Further, there are two key areas where the prevailing rules under this law would leave us demonstrably worse off than the Carter ruling alone.
First, there is a terrifying clause in this bill, which states that if someone kills someone else but can demonstrate, at least beyond a reasonable doubt, that he or she had a reasonable but mistaken belief that the criteria applied then that person cannot be penalized. We can find that at 241(6). Therefore, we can kill someone who did not consent and escape prosecution on the basis of reasonable but mistaken belief. Whatever is done, I implore the government to take this very dangerous section out. This is going even beyond the Belgian model.
Second, this legislation provides no protection for conscience rights, despite the court's clear statement that nothing in this decision required particular health care practitioners to be involved, and despite the clear assurance of the Canadian Medical Association that access does not require taking away section 2 conscience rights.
This legislation constitutes a perfect storm. Ambiguous criteria, no advance legal review, no conscience protection, and allowances for doctor-shopping are not meaningful safeguards at all. The bill leaves patients, seniors, the sick, and the disabled vulnerable to error and systemic abuse. We have seen this in Belgium before. I have quoted the studies during questions and comments.
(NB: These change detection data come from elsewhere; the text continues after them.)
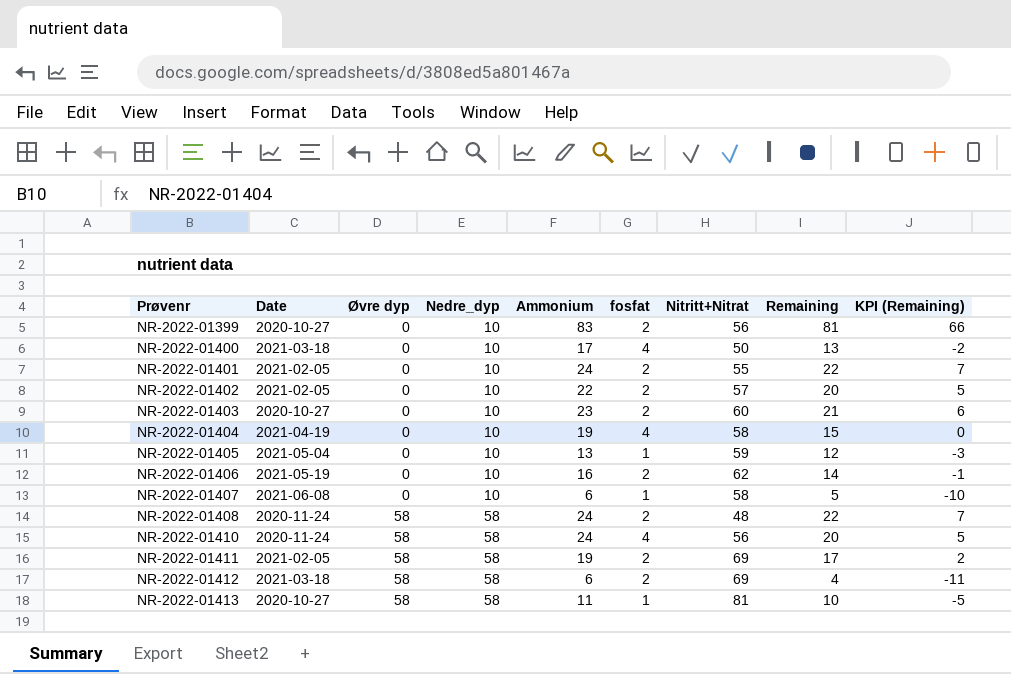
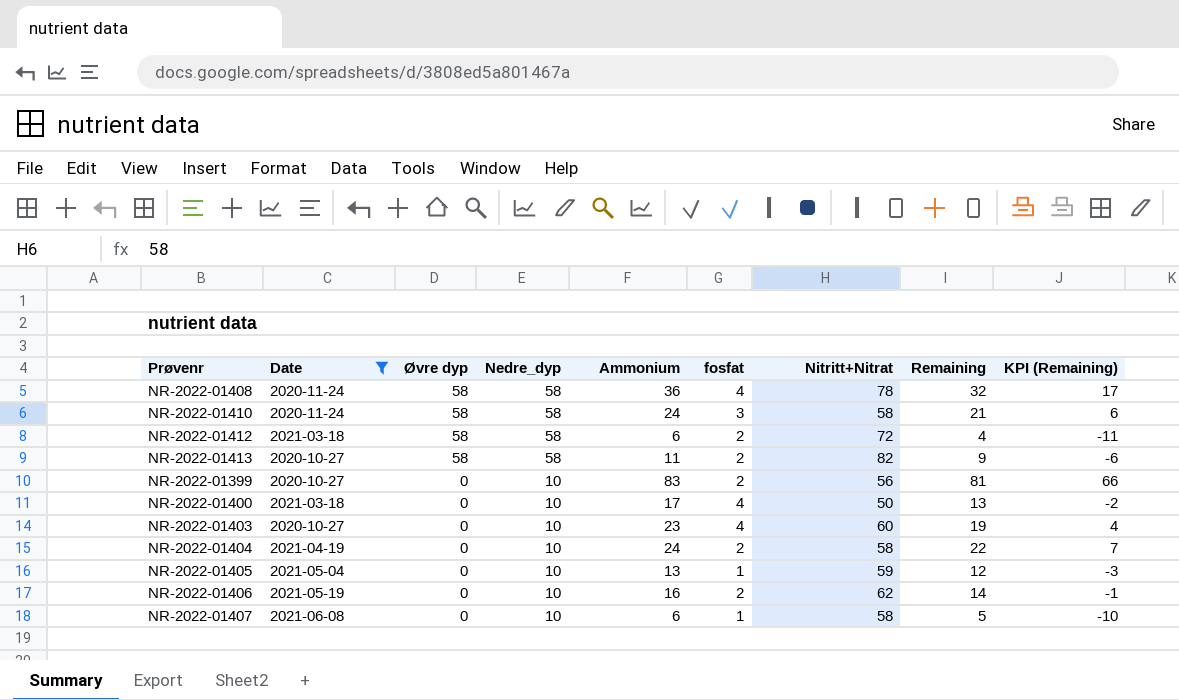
filter: none -> Date != 2021-02-05
row order: Prøvenr ascending -> Øvre dyp descending
NR-2022-01408 | Ammonium: 24 -> 36
NR-2022-01408 | fosfat: 2 -> 4
NR-2022-01408 | Nitritt+Nitrat: 48 -> 78
NR-2022-01408 | Remaining: 22 -> 32
NR-2022-01408 | KPI (Remaining): 7 -> 17
NR-2022-01410 | fosfat: 4 -> 3
NR-2022-01410 | Nitritt+Nitrat: 56 -> 58
NR-2022-01410 | Remaining: 20 -> 21
NR-2022-01410 | KPI (Remaining): 5 -> 6
NR-2022-01412 | Nitritt+Nitrat: 69 -> 72
NR-2022-01413 | fosfat: 1 -> 2
NR-2022-01413 | Nitritt+Nitrat: 81 -> 82
NR-2022-01413 | Remaining: 10 -> 9
NR-2022-01413 | KPI (Remaining): -5 -> -6
NR-2022-01403 | fosfat: 2 -> 4
NR-2022-01403 | Remaining: 21 -> 19
NR-2022-01403 | KPI (Remaining): 6 -> 4
NR-2022-01404 | Ammonium: 19 -> 24
NR-2022-01404 | fosfat: 4 -> 2
NR-2022-01404 | Remaining: 15 -> 22
NR-2022-01404 | KPI (Remaining): 0 -> 7

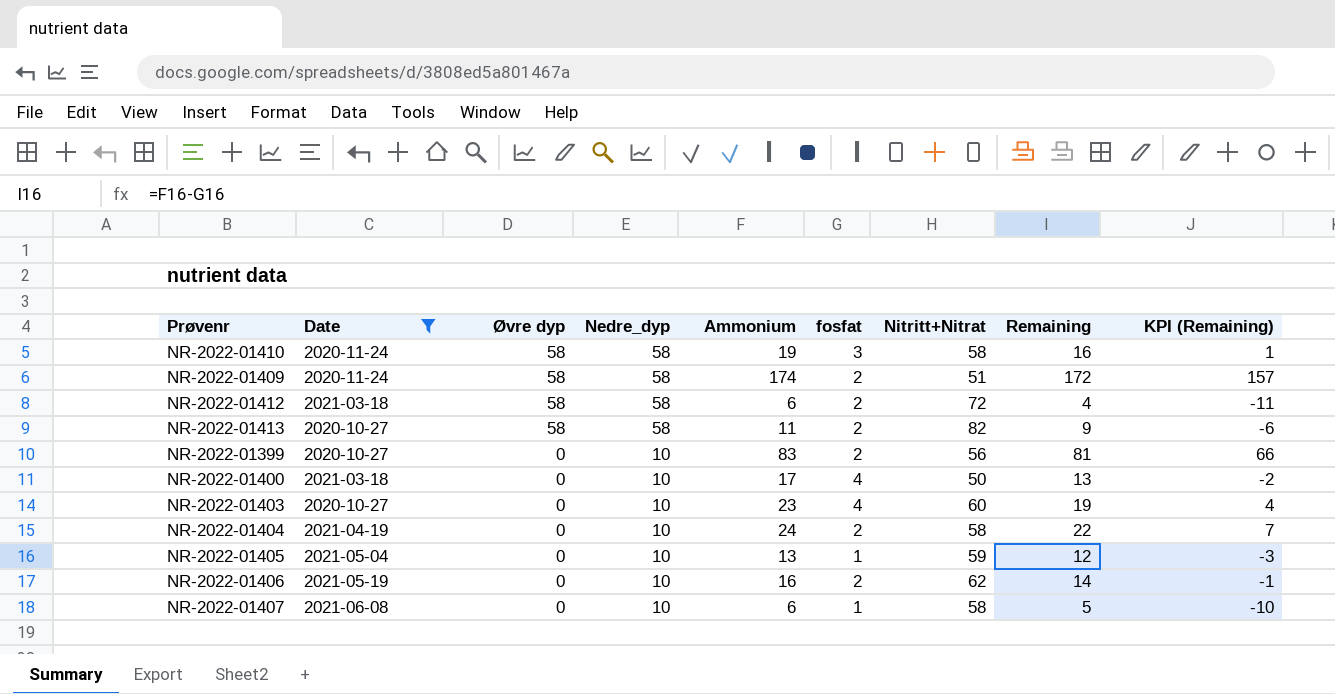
row NR-2022-01408: 2020-11-24 | 58 | 58 | 36 | 4 | 78 | 32 | 17 -> none
NR-2022-01410 | Ammonium: 24 -> 19
NR-2022-01410 | Remaining: 21 -> 16
NR-2022-01410 | KPI (Remaining): 6 -> 1
row NR-2022-01409: none -> 2020-11-24 | 58 | 58 | 174 | 2 | 51 | 172 | 157

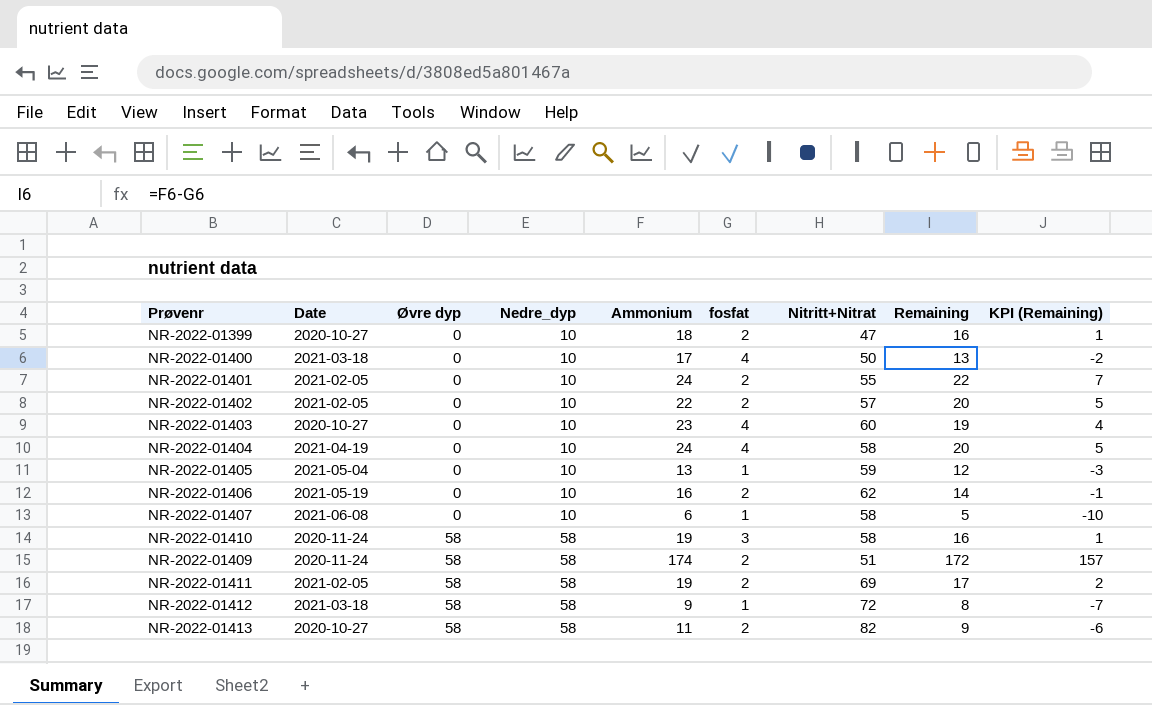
filter: Date != 2021-02-05 -> none
row order: Øvre dyp descending -> Øvre dyp ascending
NR-2022-01399 | Ammonium: 83 -> 18
NR-2022-01399 | Nitritt+Nitrat: 56 -> 47
NR-2022-01399 | Remaining: 81 -> 16
NR-2022-01399 | KPI (Remaining): 66 -> 1
NR-2022-01404 | fosfat: 2 -> 4
NR-2022-01404 | Remaining: 22 -> 20
NR-2022-01404 | KPI (Remaining): 7 -> 5
NR-2022-01412 | Ammonium: 6 -> 9
NR-2022-01412 | fosfat: 2 -> 1
NR-2022-01412 | Remaining: 4 -> 8
NR-2022-01412 | KPI (Remaining): -11 -> -7

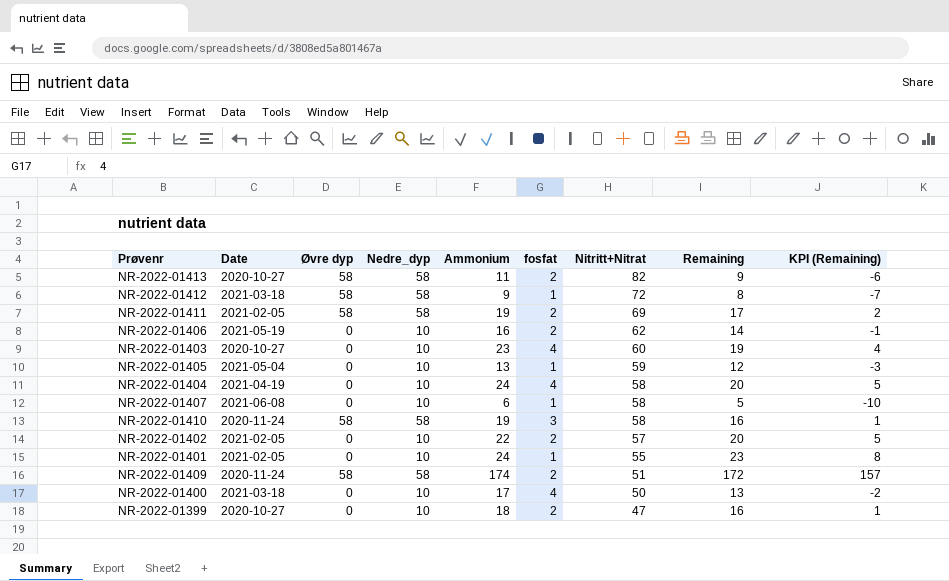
row order: Øvre dyp ascending -> Nitritt+Nitrat descending
NR-2022-01401 | fosfat: 2 -> 1
NR-2022-01401 | Remaining: 22 -> 23
NR-2022-01401 | KPI (Remaining): 7 -> 8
We do not want to go down this road in Canada at all.
The government must introduce simple amendments to this legislation, which define the criteria more clearly, which address the problems I have mentioned, and which introduce an effective system of advance legal review.
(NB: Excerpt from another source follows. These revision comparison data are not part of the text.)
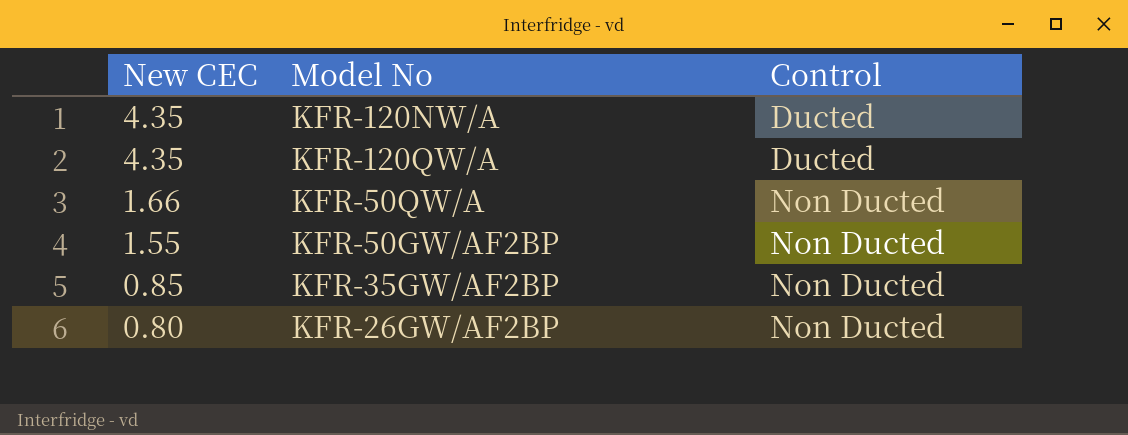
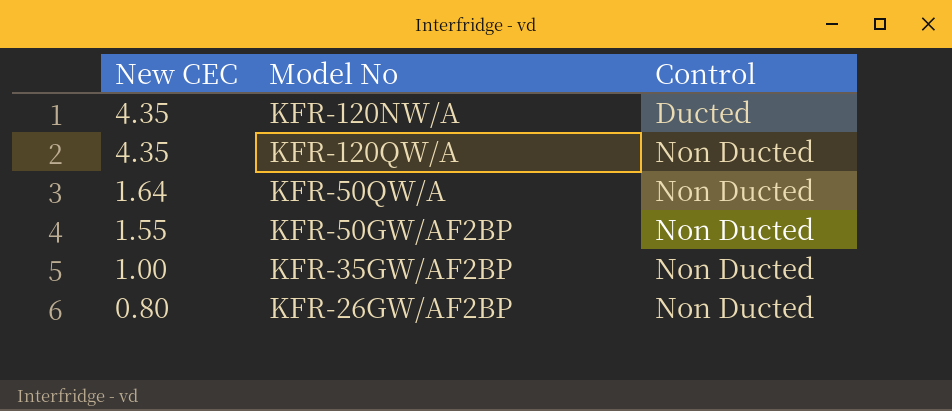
KFR-120QW/A | Control: Ducted -> Non Ducted
KFR-50QW/A | New CEC: 1.66 -> 1.64
KFR-35GW/AF2BP | New CEC: 0.85 -> 1.00

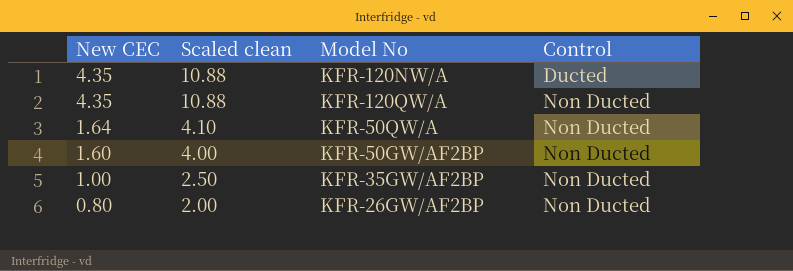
column Scaled clean | formula: none -> [New CEC] * 2.5
KFR-50GW/AF2BP | New CEC: 1.55 -> 1.60

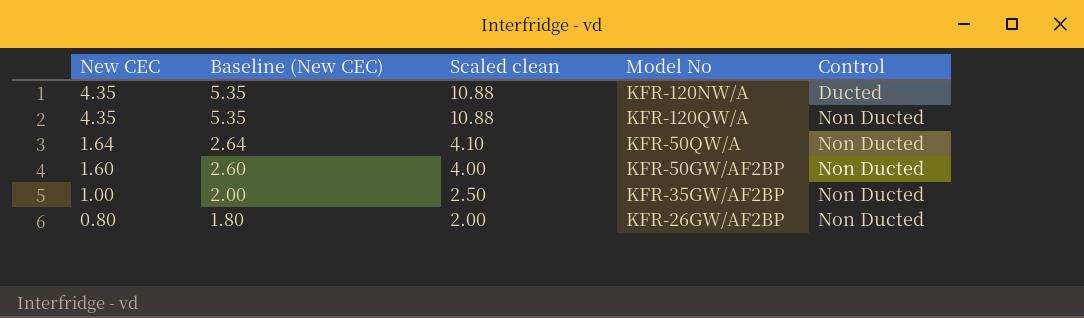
column Baseline (New CEC) | formula: none -> [New CEC] + 1

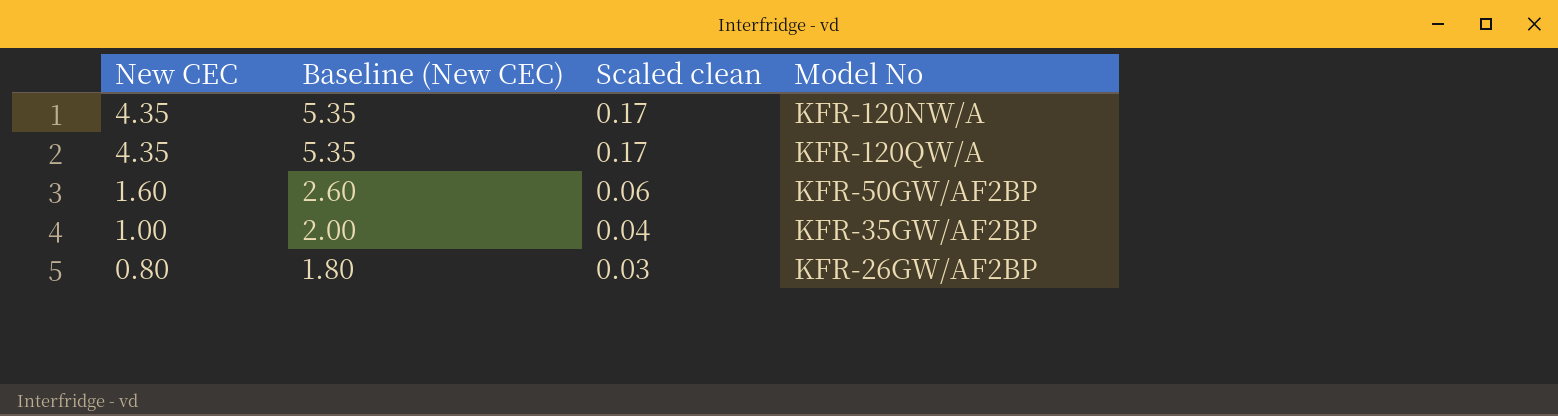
column Control | position: 5 -> none
column Scaled clean | formula: [New CEC] * 2.5 -> [New CEC] * 0.04
row KFR-50QW/A: 1.64 | 2.64 | 4.10 | Non Ducted -> none

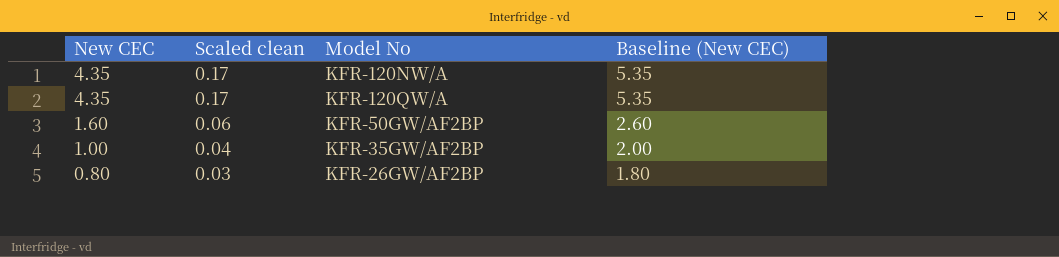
column Baseline (New CEC) | position: 2 -> 4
As I have mentioned, a person seeking hastened death should require the sign-off of competent legal authority. One such model could involve the use of consent and capacity boards or some kind of judicial review. It need not be onerous.
This process need not be complicated. It would ensure that people are not accidentally killed and that their killer is able to hide behind the ambiguous criteria of reasonable but mistaken belief.
We cannot save every life today. However, it is better to light a candle than to curse the darkness. From my perspective, too many have spent too long just cursing the darkness. Let us amend this bill and fix it so that we can get the work we need done.